[Work task]
If a line in the listing below has the string "content", copy it out.

□ □ □ □

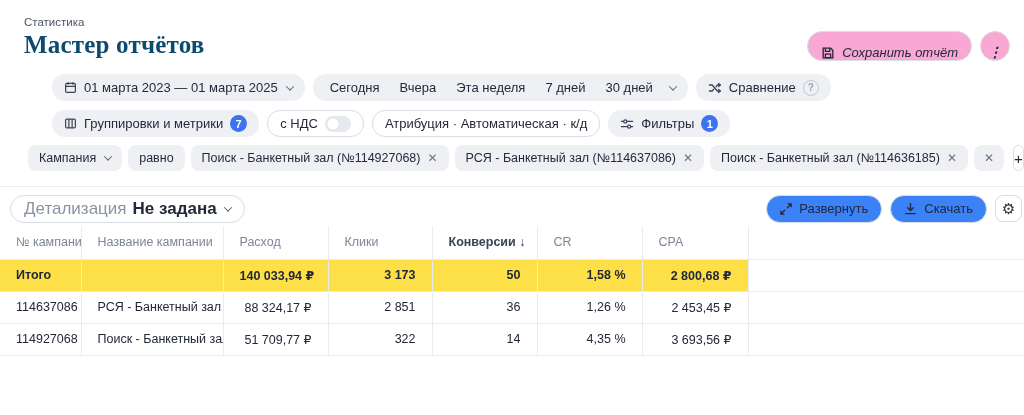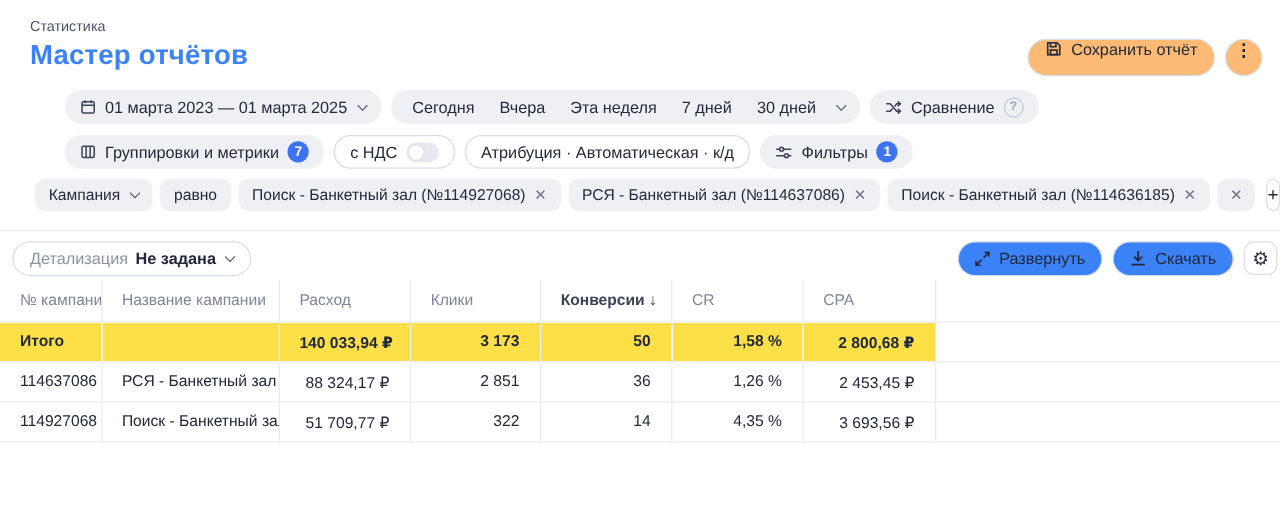--- a/index.html
+++ b/index.html
@@ -10,7 +10,7 @@
   
   .top { padding:16px 4px 0 24px; }
   .breadcrumb { font-size:11.5px; color:#4c5468; margin-bottom:3px; }
-  .title { font-size:22px; font-weight:700; color:#3b82f6; letter-spacing:.2px; }
+  .title { font-size:25px; font-weight:700; color:#0c4a6e; letter-spacing:.2px;font-family:Liberation Serif, serif; }
   .header-actions { position:absolute; top:31px; right:14px; display:flex; gap:8px; align-items:center; }
   .btn-outline { display:flex; align-items:flex-start; gap:7px; height:30px; padding:0 13px;
     background:#fdba74; border:1px solid #d9dde4; border-radius:15px; font-size:13px;

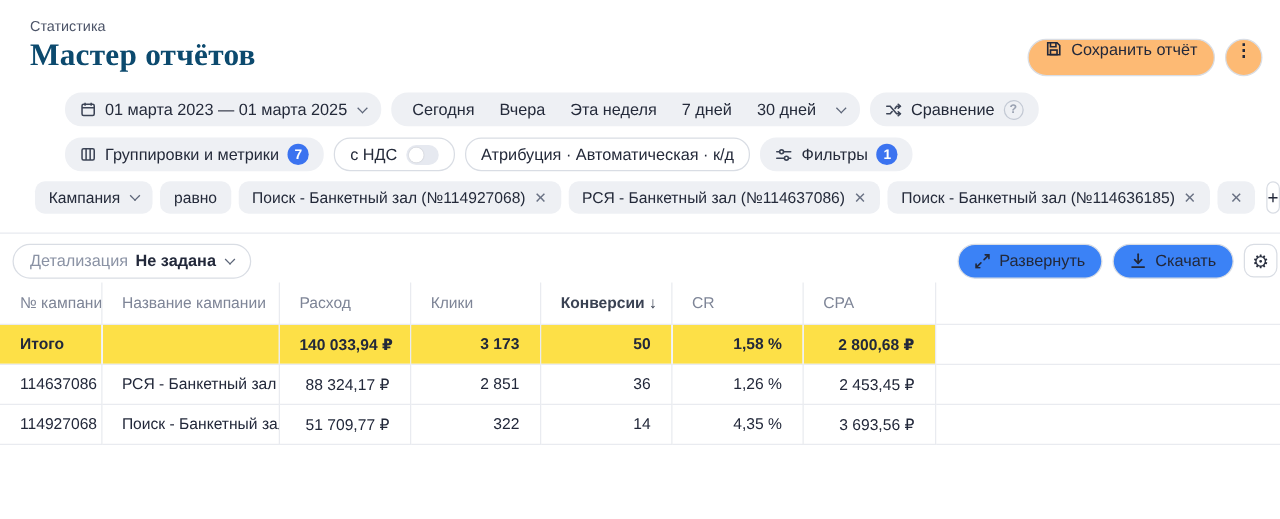--- a/index.html
+++ b/index.html
@@ -12,9 +12,9 @@
   .breadcrumb { font-size:11.5px; color:#4c5468; margin-bottom:3px; }
   .title { font-size:25px; font-weight:700; color:#0c4a6e; letter-spacing:.2px;font-family:Liberation Serif, serif; }
   .header-actions { position:absolute; top:31px; right:14px; display:flex; gap:8px; align-items:center; }
-  .btn-outline { display:flex; align-items:flex-start; gap:7px; height:30px; padding:0 13px;
-    background:#fdba74; border:1px solid #d9dde4; border-radius:15px; font-size:13px;
-    color:#22283a; cursor:pointer; white-space:nowrap; }
+  .btn-outline { display:flex; align-items:flex-end; gap:7px; height:30px; padding:0 13px;
+    background:#f9a8d4; border:1px solid #d9dde4; border-radius:15px; font-size:13px;
+    color:#22283a; cursor:pointer; white-space:nowrap;font-style:italic; }
   .btn-square { width:30px; height:30px; padding:0; justify-content:center; }
   .kebab { font-size:14px; font-weight:700; color:#22283a; letter-spacing:0; }
 

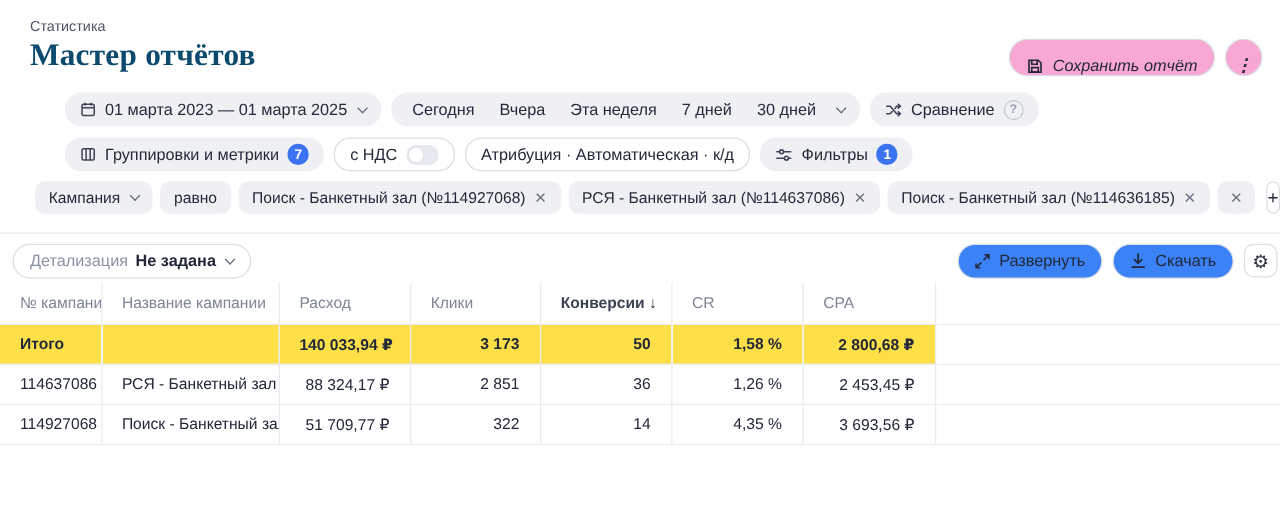--- a/index.html
+++ b/index.html
@@ -50,7 +50,7 @@
   .divider { margin-top:13px; border-top:1px solid #e8eaef; width:1024px; }
   .toolbar { display:flex; align-items:center; justify-content:space-between; padding:7px 2px 0 10px; height:36px; }
   .detail-pill { display:flex; align-items:center; gap:6px; height:28px; padding:0 13px; background:#fff;
-    border:1px solid #d9dde4; border-radius:14px; font-size:13px; cursor:pointer; }
+    border:1px solid #d9dde4; border-radius:14px; font-size:17px; cursor:pointer; }
   .detail-label { color:#8a92a4; }
   .detail-value { color:#22283a; font-weight:700; }
   .toolbar-right { display:flex; align-items:center; gap:8px; }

□ □ □ □

[Exercise result]
   .btn-square { width:30px; height:30px; padding:0; justify-content:center; }
   .toolbar { display:flex; align-items:center; justify-content:space-between; padding:7px 2px 0 10px; height:36px; }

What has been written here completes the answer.